ACTIVITY
Skip every picture while you write out the records below, from the first line through the one that contains "[177,394,634,418] [66,424,143,445] binary", both ends kept.

EXTRACTED INFORMATION
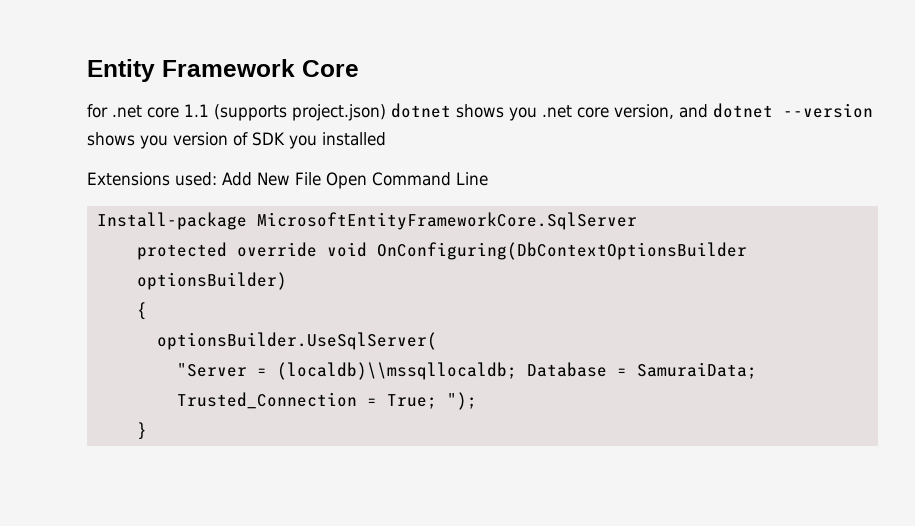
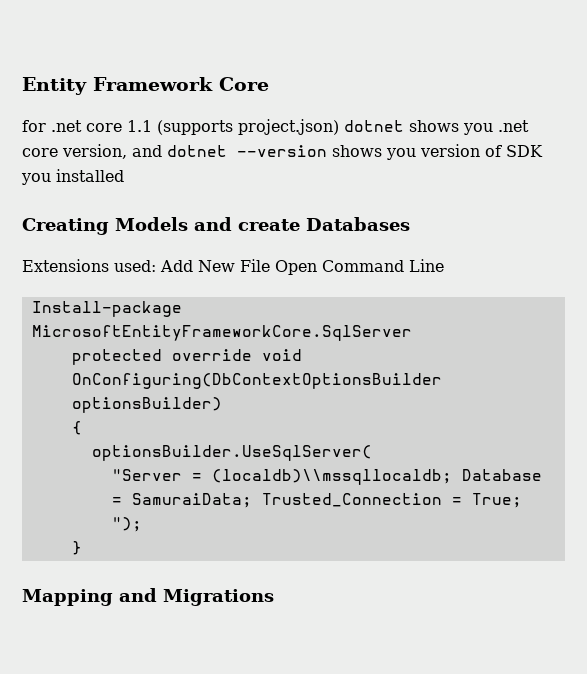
(386, 139) none -> [22,217,410,235] // Creating Models and create Databases
(147, 431) none -> [22,588,274,606] // Mapping and Migrations

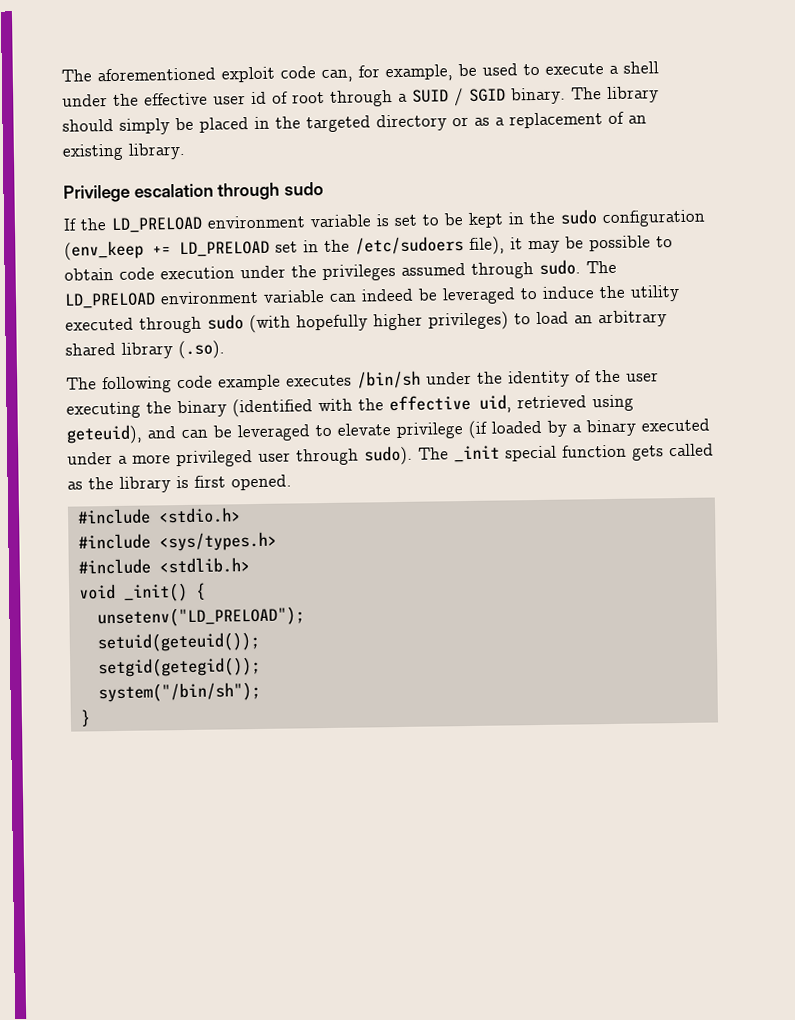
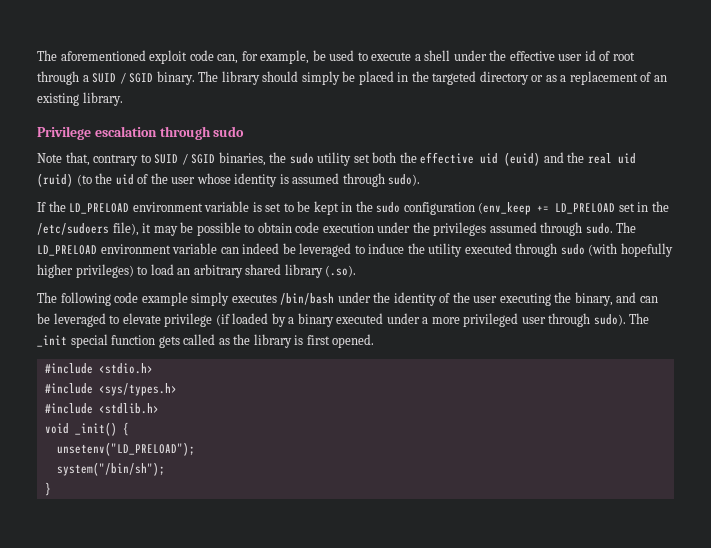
(324, 189) none -> [37,152,636,166] [37,173,421,187] // Note that, contrary to SUID / SGID binaries, the sudo utility set both the effective uid (euid) and the real uid (ruid) (to the uid of the user whose identity is assumed through sudo).
[286,370,421,389] executes /bin/sh -> [191,292,335,306] simply executes /bin/bash
[177,394,634,418] [66,424,143,445] binary (identified with the effective uid, retrieved using geteuid), -> [574,292,613,306] binary,
[96,631,260,653] [97,656,261,678] // setuid(geteuid()); // setgid(getegid()); -> (195, 449) none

TASK RESPONSE
(386, 139) none -> [22,217,410,235] // Creating Models and create Databases
(147, 431) none -> [22,588,274,606] // Mapping and Migrations

(324, 189) none -> [37,152,636,166] [37,173,421,187] // Note that, contrary to SUID / SGID binaries, the sudo utility set both the effective uid (euid) and the real uid (ruid) (to the uid of the user whose identity is assumed through sudo).
[286,370,421,389] executes /bin/sh -> [191,292,335,306] simply executes /bin/bash
[177,394,634,418] [66,424,143,445] binary (identified with the effective uid, retrieved using geteuid), -> [574,292,613,306] binary,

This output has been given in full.